The last time I saw him was in a hurry at Xiaohai's wedding more than ten years ago. After a brief talk about my family, I was asked to convey my regards to my old neighbor, my mother. When taking a group photo, I looked at the teacher's red face and felt that he was full of energy. At the same time, I feel happy for him and a little ashamed of my ignorance when I was near middle age.
Time flies, time flies. 20 16, 30 years after graduating from junior high school, it is a great regret for many teachers and students that Mr. Huang can't get together, because listening to his solo has always been a reserved program. Of course, to some extent, many students in our class one are confused or even lost, and many students have never met again after graduation.
It is easier to say goodbye than to say goodbye. Who would have thought that during the special epidemic prevention since the beginning of the year, Teacher Huang suddenly said goodbye to us? In recent years, several of our classmates have privately made many promises to visit him, making Blowing in the Wind a lifelong regret.

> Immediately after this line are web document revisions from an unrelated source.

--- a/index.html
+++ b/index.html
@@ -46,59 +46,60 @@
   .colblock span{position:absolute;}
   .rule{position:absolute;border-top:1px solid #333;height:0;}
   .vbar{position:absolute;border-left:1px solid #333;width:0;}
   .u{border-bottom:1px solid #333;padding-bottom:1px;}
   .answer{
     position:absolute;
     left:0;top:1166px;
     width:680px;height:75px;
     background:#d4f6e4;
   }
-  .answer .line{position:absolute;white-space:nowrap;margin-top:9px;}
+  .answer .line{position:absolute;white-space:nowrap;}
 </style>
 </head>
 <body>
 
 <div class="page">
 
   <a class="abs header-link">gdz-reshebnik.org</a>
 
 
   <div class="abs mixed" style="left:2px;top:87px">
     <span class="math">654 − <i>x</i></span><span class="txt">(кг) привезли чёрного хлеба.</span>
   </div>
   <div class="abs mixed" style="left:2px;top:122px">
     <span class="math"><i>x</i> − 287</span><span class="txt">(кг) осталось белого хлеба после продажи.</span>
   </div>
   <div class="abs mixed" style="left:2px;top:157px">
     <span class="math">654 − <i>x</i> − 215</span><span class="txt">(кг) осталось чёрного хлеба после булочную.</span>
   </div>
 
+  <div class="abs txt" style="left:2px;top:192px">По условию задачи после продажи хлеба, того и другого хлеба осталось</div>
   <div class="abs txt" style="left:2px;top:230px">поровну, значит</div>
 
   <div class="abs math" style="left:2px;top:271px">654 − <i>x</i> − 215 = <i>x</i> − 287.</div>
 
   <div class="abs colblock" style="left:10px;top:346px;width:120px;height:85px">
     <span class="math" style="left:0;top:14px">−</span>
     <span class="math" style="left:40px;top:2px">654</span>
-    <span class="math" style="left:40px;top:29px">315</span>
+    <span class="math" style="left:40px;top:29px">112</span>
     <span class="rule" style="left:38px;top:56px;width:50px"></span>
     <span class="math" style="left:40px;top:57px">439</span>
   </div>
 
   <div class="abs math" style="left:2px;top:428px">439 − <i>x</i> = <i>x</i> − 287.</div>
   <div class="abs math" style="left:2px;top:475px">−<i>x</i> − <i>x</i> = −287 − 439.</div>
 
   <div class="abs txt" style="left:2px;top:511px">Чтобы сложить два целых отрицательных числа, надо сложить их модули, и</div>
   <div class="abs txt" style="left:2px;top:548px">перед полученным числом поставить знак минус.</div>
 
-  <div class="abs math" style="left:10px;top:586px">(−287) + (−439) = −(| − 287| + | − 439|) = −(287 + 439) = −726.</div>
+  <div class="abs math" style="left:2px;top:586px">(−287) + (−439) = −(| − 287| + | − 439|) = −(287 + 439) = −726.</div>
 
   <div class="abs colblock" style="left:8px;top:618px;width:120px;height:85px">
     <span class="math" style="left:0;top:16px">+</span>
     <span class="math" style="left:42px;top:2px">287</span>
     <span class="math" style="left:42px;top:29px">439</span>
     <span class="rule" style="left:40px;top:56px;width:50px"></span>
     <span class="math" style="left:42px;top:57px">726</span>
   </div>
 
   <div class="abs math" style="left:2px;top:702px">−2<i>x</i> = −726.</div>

There is a popular song called "It's better to miss each other when we meet". I wonder if Mr. Huang has heard of it? I guess he probably doesn't know classical music, but I was moved by a line from watching the costume drama Lee and Hua Ting with my wife these days-"It's good for two people to care about each other, but it's a blessing to forget about the Jianghu". I think this famous saying in Zhuangzi, as a Chinese teacher, should be the clearest. Although you can't explain the meaning and philosophy of this sentence to us in class like in the past, I think this may be the fate of this world. Perhaps your silent departure coincides with your long-cherished wish of seclusion for many years!

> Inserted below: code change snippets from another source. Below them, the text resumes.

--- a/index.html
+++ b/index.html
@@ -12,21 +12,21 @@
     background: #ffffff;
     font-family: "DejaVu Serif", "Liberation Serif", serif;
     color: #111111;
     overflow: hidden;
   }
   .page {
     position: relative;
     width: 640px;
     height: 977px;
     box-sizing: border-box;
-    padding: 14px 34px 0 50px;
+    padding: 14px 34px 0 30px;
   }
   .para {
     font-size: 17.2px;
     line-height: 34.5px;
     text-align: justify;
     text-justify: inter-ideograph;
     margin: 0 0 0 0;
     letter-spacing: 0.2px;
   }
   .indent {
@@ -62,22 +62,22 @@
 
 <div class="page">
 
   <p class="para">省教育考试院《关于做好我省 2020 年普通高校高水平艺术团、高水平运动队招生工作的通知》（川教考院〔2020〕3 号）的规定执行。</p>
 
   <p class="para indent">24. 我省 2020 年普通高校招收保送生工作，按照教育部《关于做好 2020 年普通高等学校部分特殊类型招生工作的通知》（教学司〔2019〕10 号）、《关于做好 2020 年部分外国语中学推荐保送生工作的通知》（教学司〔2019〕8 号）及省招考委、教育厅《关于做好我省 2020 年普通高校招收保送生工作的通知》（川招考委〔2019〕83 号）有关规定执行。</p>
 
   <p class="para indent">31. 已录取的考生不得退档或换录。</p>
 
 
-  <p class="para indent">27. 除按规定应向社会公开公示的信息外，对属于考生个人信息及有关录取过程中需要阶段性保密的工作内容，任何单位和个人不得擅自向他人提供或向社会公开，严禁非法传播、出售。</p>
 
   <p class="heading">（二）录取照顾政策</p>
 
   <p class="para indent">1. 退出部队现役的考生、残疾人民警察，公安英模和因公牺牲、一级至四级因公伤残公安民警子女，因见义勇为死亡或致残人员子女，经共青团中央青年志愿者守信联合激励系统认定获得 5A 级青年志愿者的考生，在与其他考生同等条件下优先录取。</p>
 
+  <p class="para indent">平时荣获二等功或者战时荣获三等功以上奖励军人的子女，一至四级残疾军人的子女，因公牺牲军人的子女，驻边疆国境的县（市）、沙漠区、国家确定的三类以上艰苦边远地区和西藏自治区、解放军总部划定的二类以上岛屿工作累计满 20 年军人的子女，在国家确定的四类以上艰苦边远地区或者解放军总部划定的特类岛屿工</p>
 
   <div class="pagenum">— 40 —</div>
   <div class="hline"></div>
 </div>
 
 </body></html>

It is very sad that the people of Sri Lanka have passed away. Writing this long commemorative article is not only a deep nostalgia for the past, but also a heartfelt mourning for a student, and it is also a heartfelt gratitude to those students who have the same feelings as me!
Thank you! Have a nice trip, Miss Huang!
WU GANG
? 2020.2.26
Ps: I have always liked literature and history, and I became an amateur poet under the influence of Young Beauty taught by Mr. Huang. This word is also my regular model essay for practicing calligraphy at ordinary times. Therefore, when I saw my old friend Chen Chaohui's poem "Young Beauty", I couldn't help writing a poem.
Yu Meiren sacrificed her teacher and tried to make up the original rhyme. Although useful words don't work, I still want to express my grief.
When is sadness and how much you know about the past. Suddenly I heard the voice of the teacher driving a crane, and I couldn't bear to sigh in my old dream.
The doctrine should still be there, but it is as deep as the sea. I hope you can leave your song in Qingming, just waiting for a thin glass of wine to drift.